[REQUIREMENT]:
Where the records below show the word "formula" in a line, please copy that line.

[MATERIAL FOR THIS TASK]:
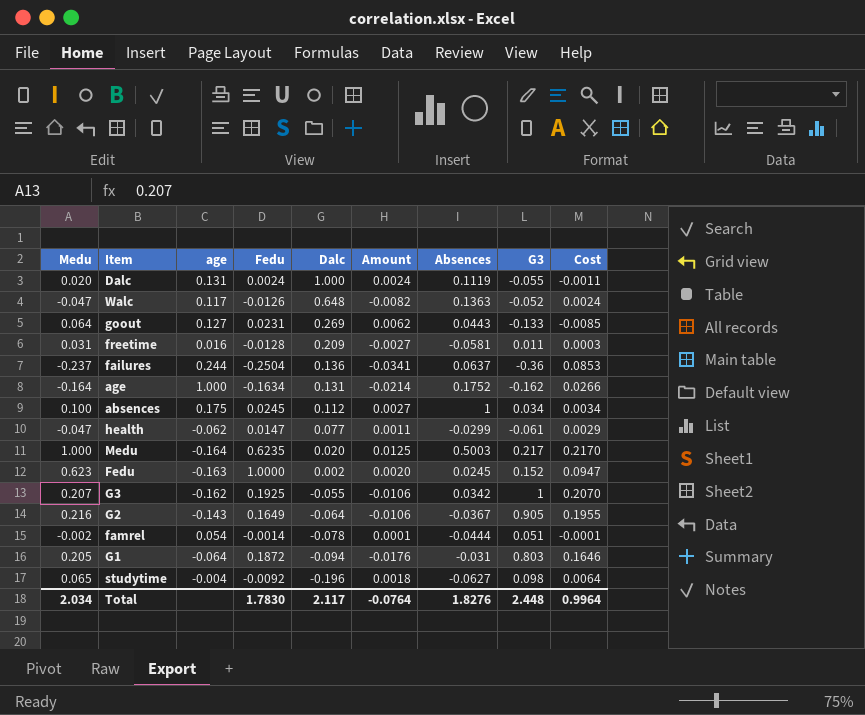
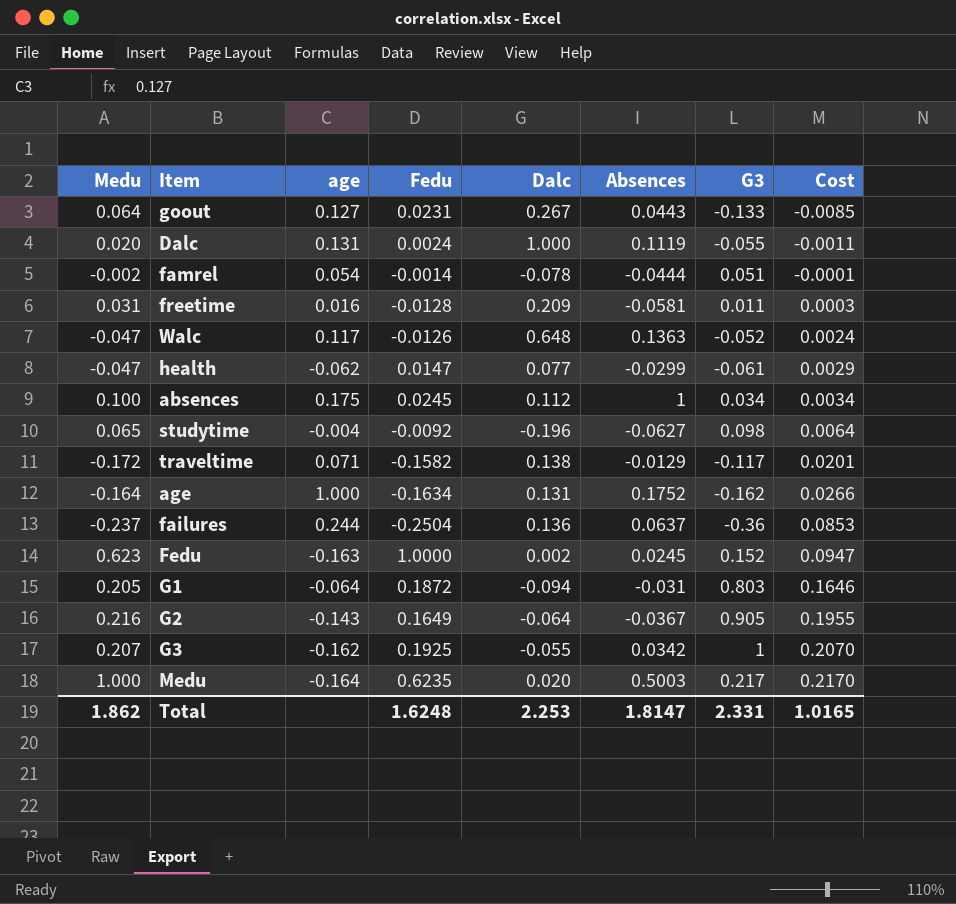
row order: Dalc descending -> Cost ascending
column Amount | formula: [Fedu] * [Dalc] -> none
goout | Dalc: 0.269 -> 0.267
row traveltime: none -> -0.172 | 0.071 | -0.1582 | 0.138 | -0.0129 | -0.117 | 0.0201
Total | Medu: 2.034 -> 1.862
Total | Fedu: 1.7830 -> 1.6248
Total | Dalc: 2.117 -> 2.253
Total | Absences: 1.8276 -> 1.8147
Total | G3: 2.448 -> 2.331
Total | Cost: 0.9964 -> 1.0165

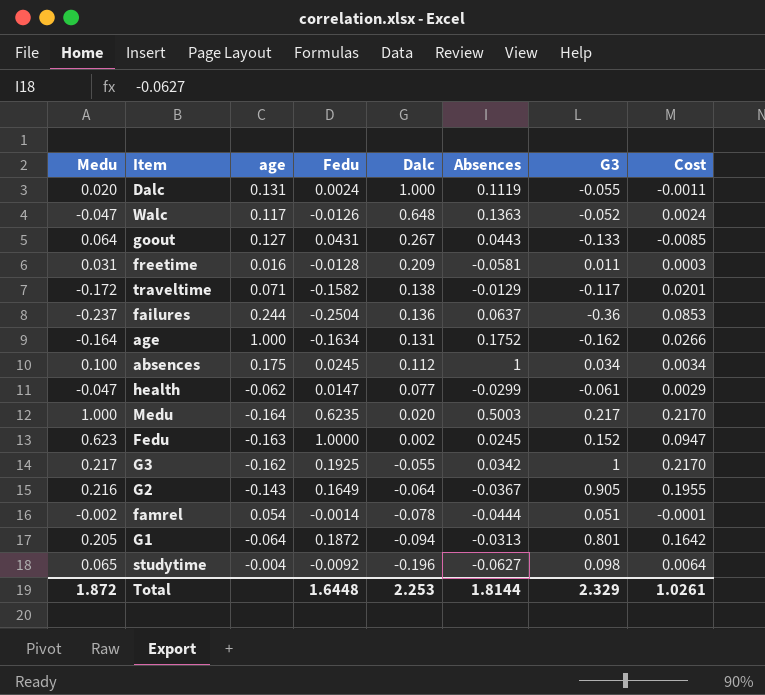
row order: Cost ascending -> Dalc descending
goout | Fedu: 0.0231 -> 0.0431
G3 | Medu: 0.207 -> 0.217
G3 | Cost: 0.2070 -> 0.2170
G1 | Absences: -0.031 -> -0.0313
G1 | G3: 0.803 -> 0.801
G1 | Cost: 0.1646 -> 0.1642
Total | Medu: 1.862 -> 1.872
Total | Fedu: 1.6248 -> 1.6448
Total | Absences: 1.8147 -> 1.8144
Total | G3: 2.331 -> 2.329
Total | Cost: 1.0165 -> 1.0261

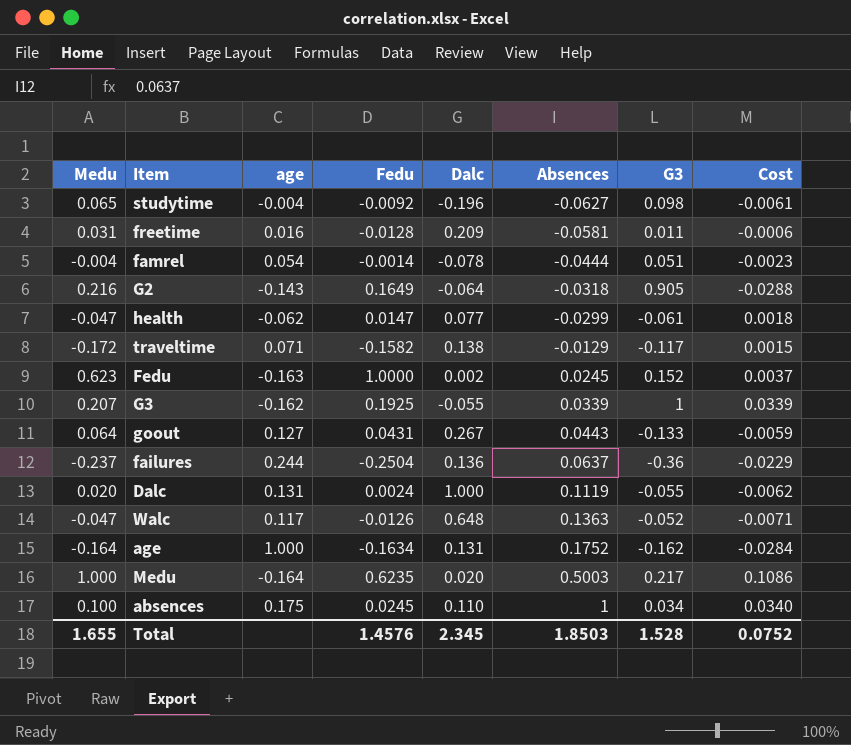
row order: Dalc descending -> Absences ascending
column Cost | formula: [Medu] * [G3] -> [Absences] * [G3]
row G1: 0.205 | -0.064 | 0.1872 | -0.094 | -0.0313 | 0.801 | 0.1642 -> none
famrel | Medu: -0.002 -> -0.004
G2 | Absences: -0.0367 -> -0.0318
G3 | Medu: 0.217 -> 0.207
G3 | Absences: 0.0342 -> 0.0339
absences | Dalc: 0.112 -> 0.110
Total | Medu: 1.872 -> 1.655
Total | Fedu: 1.6448 -> 1.4576
Total | Dalc: 2.253 -> 2.345
Total | Absences: 1.8144 -> 1.8503
Total | G3: 2.329 -> 1.528
Total | Cost: 1.0261 -> 0.0752

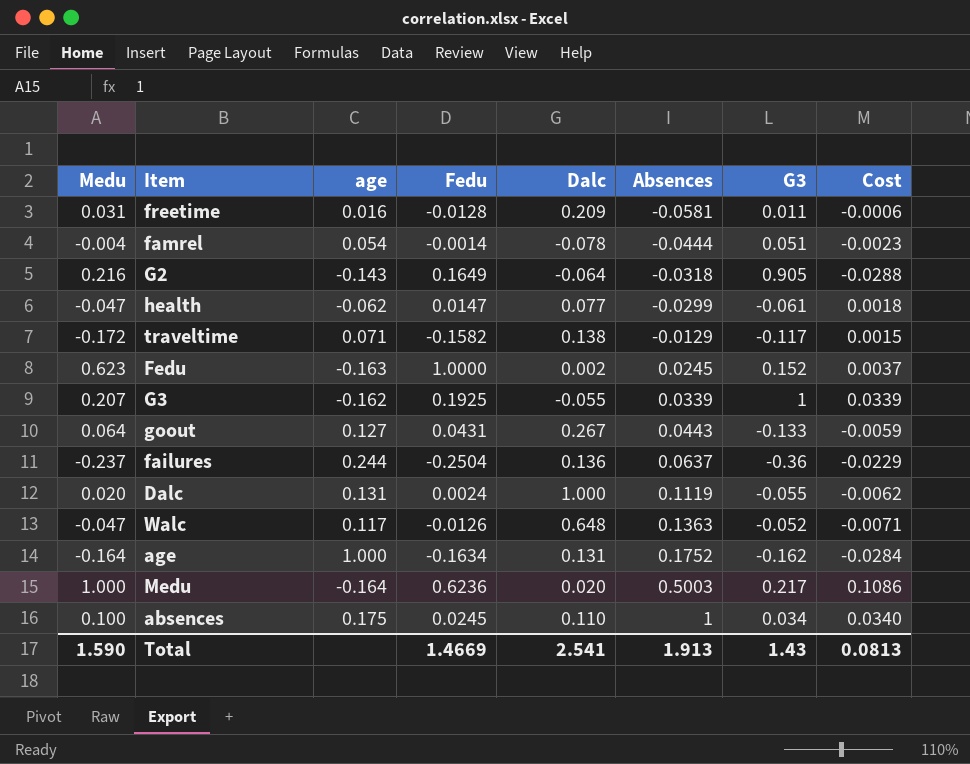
row studytime: 0.065 | -0.004 | -0.0092 | -0.196 | -0.0627 | 0.098 | -0.0061 -> none
Medu | Fedu: 0.6235 -> 0.6236
Total | Medu: 1.655 -> 1.590
Total | Fedu: 1.4576 -> 1.4669
Total | Dalc: 2.345 -> 2.541
Total | Absences: 1.8503 -> 1.913
Total | G3: 1.528 -> 1.43
Total | Cost: 0.0752 -> 0.0813

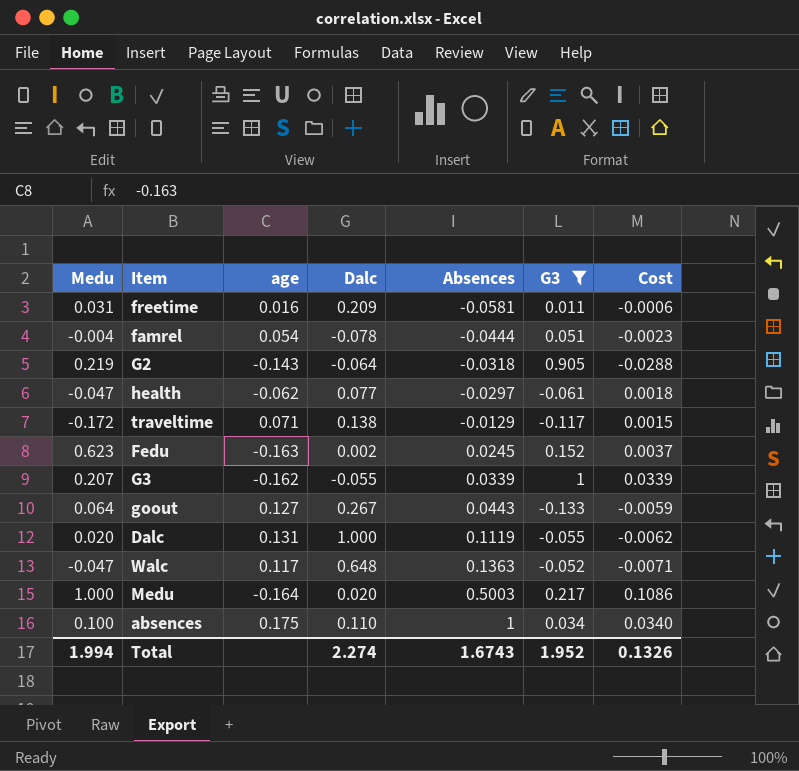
filter: none -> G3 >= -0.133
column Fedu | position: 4 -> none
G2 | Medu: 0.216 -> 0.219
health | Absences: -0.0299 -> -0.0297
Total | Medu: 1.590 -> 1.994
Total | Dalc: 2.541 -> 2.274
Total | Absences: 1.913 -> 1.6743
Total | G3: 1.43 -> 1.952
Total | Cost: 0.0813 -> 0.1326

[REPLY TO THE EXERCISE]:
column Amount | formula: [Fedu] * [Dalc] -> none
column Cost | formula: [Medu] * [G3] -> [Absences] * [G3]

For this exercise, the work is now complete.